Banovic: Das hab ich schon verdrängt (lacht). Die Aktion war wegen einer Wette mit einem Freund, dem ich ein Tor versprochen hatte. Ich war enttäuscht, gegen meinen Ex-Verein nicht beginnen zu dürfen. Ein gutes Beispiel für die Fehler, die man macht, wenn man jung ist.

SPOX: Dabei lesen Sie regelmäßig Psychologie-Bücher?

Banovic: Ja, das ist schon ein Interesse von mir, genau wie Philosophie. Warum denken wir so, wie wir denken? Solche Fragen finde ich interessant. Vor allem Anthony de Mellos Buch "Der springende Punkt" ist da für mich wichtig.

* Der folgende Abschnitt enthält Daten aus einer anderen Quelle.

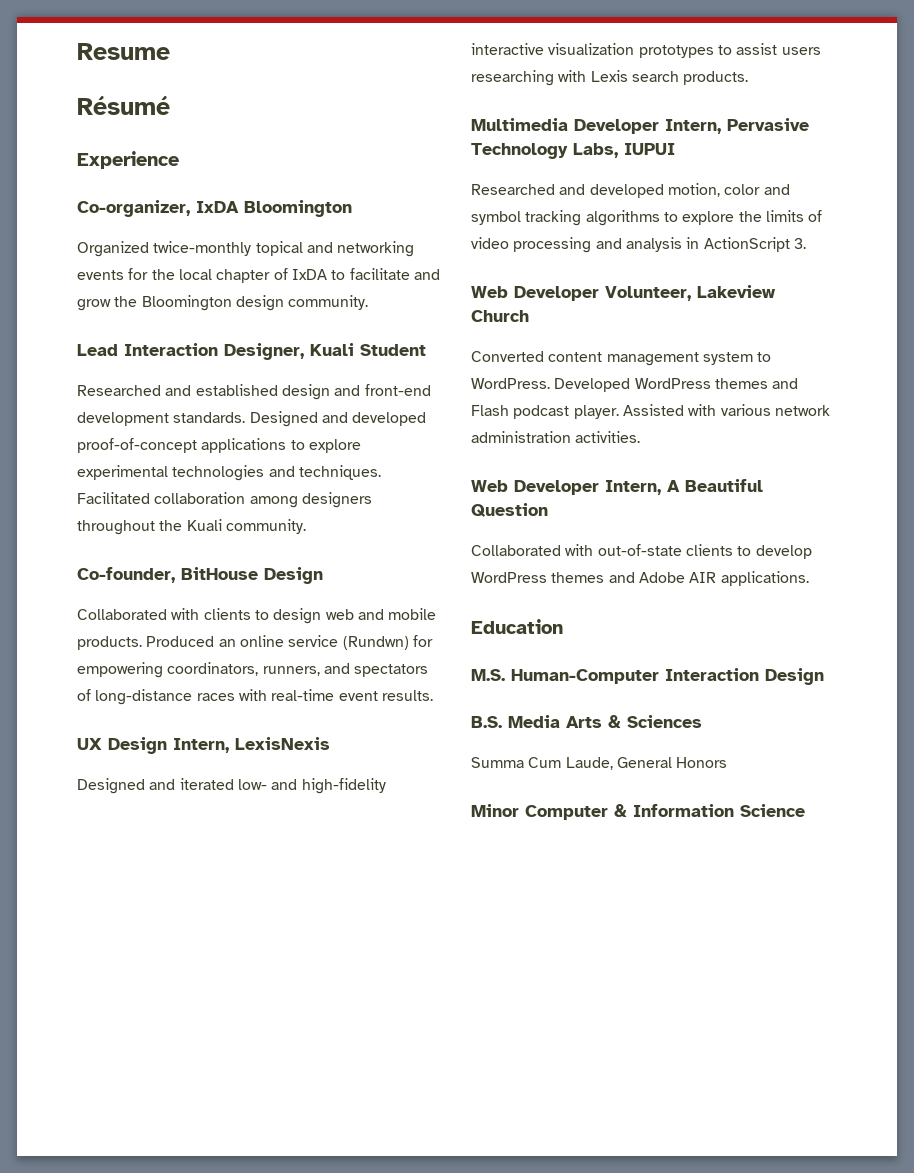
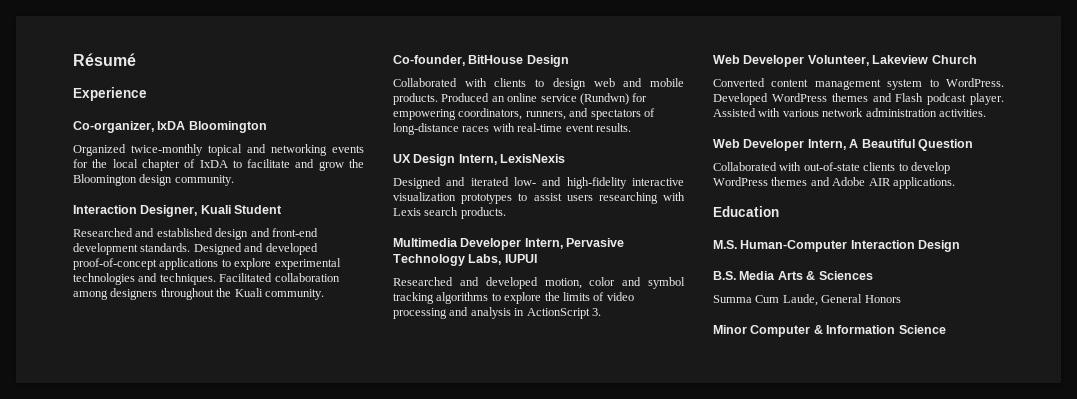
[77,43,170,60] Resume // -> (73, 59) none
[77,344,118,356] Lead -> (234, 180) none

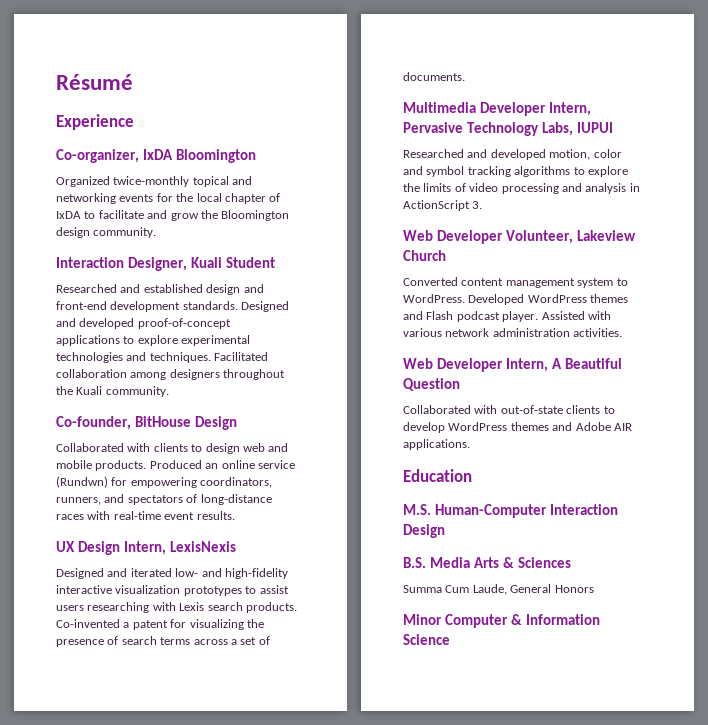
(506, 213) none -> [56,619,264,630] [56,636,270,647] [403,72,465,81] Co-invented a patent for visualizing the presence of search terms across a set of documents.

SPOX: Ihre Jubel waren öfter speziell, mal hatten Sie ein Spielzeugauto dabei, mal eine Parfümprobe ihrer Frau.

Banovic: Das Auto hat mein Sohn mir gegeben. Dass das direkt im ersten Versuch geklappt, hat war natürlich Glück, so viele Tore schieße ich ja dann doch nicht (lacht).

SPOX: Ihr Vertrag läuft am Saisonende aus. Wie geht es danach weiter?

Banovic: Ich denke, das wird meine letzte Saison. Ich fühle mich zwar fitter als mit Mitte Zwanzig, aber die räumliche Trennung von meiner Familie, die in Freiburg lebt, spielt eine große Rolle. Und beim HFC laufen 18 Verträge aus, da steht nach der Saison sicherlich auch ein Umbruch an.

SPOX: Eine klare Idee gibt es für Sie also noch nicht?

Banovic: Vielleicht werde ich ja Hausfrau (lacht). Oder Spielertrainer in der Bezirksliga. Momentan trainiere ich schon nebenbei die U13 des HFC, ich bin für alles offen.